## [TASK TO COMPLETE]
Retype the data that follows line by line, exactly, and leave its pictures out.

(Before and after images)
<<<<
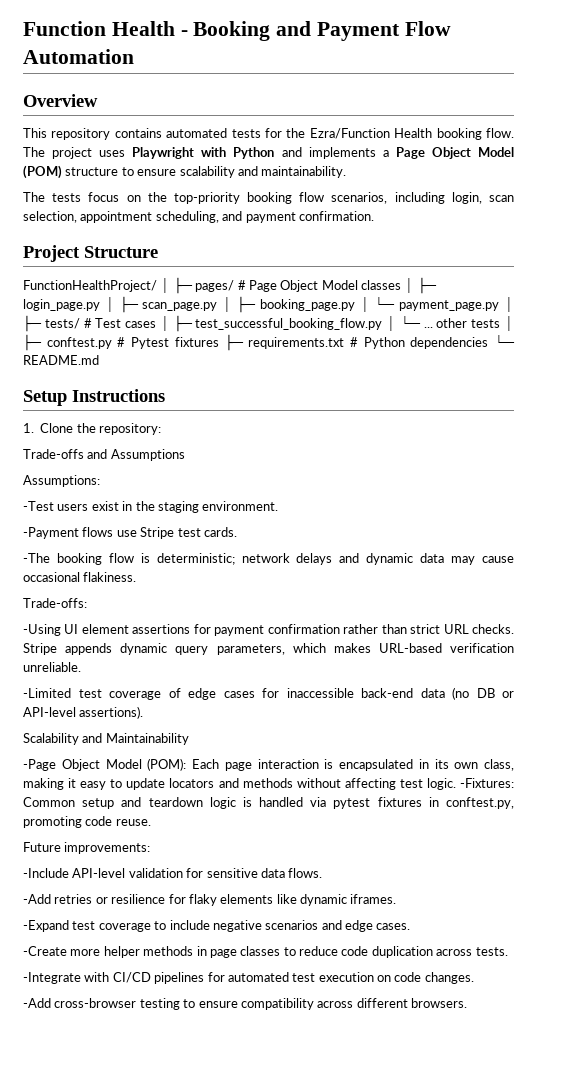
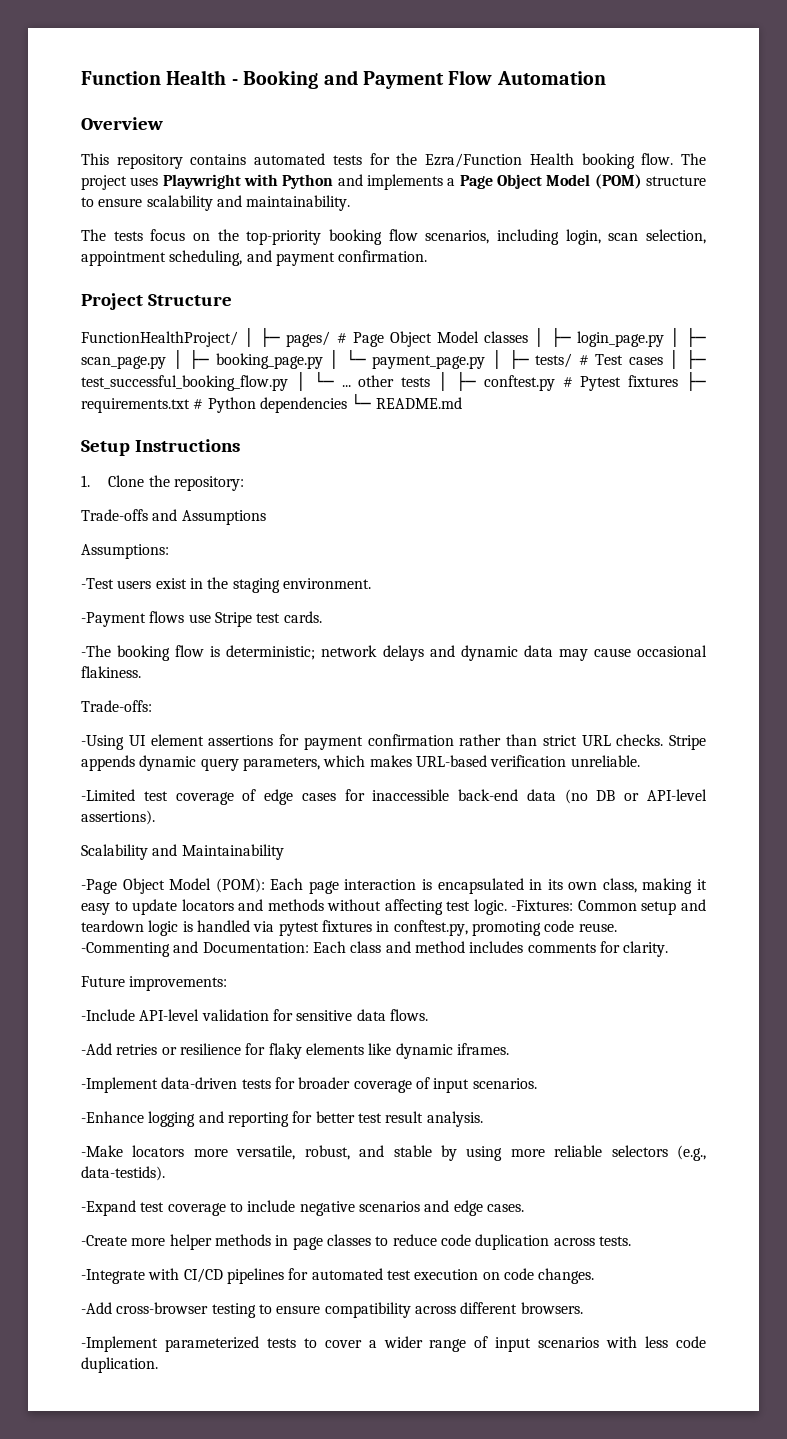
+ -Commenting and Documentation: Each class and method includes comments for clarity.
+ -Implement data-driven tests for broader coverage of input scenarios.
+ -Enhance logging and reporting for better test result analysis.
+ -Make locators more versatile, robust, and stable by using more reliable selectors (e.g., data-testids).
+ -Implement parameterized tests to cover a wider range of input scenarios with less code duplication.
>>>>
## [OUTPUT]
+ -Commenting and Documentation: Each class and method includes comments for clarity.
+ -Implement data-driven tests for broader coverage of input scenarios.
+ -Enhance logging and reporting for better test result analysis.
+ -Make locators more versatile, robust, and stable by using more reliable selectors (e.g., data-testids).
+ -Implement parameterized tests to cover a wider range of input scenarios with less code duplication.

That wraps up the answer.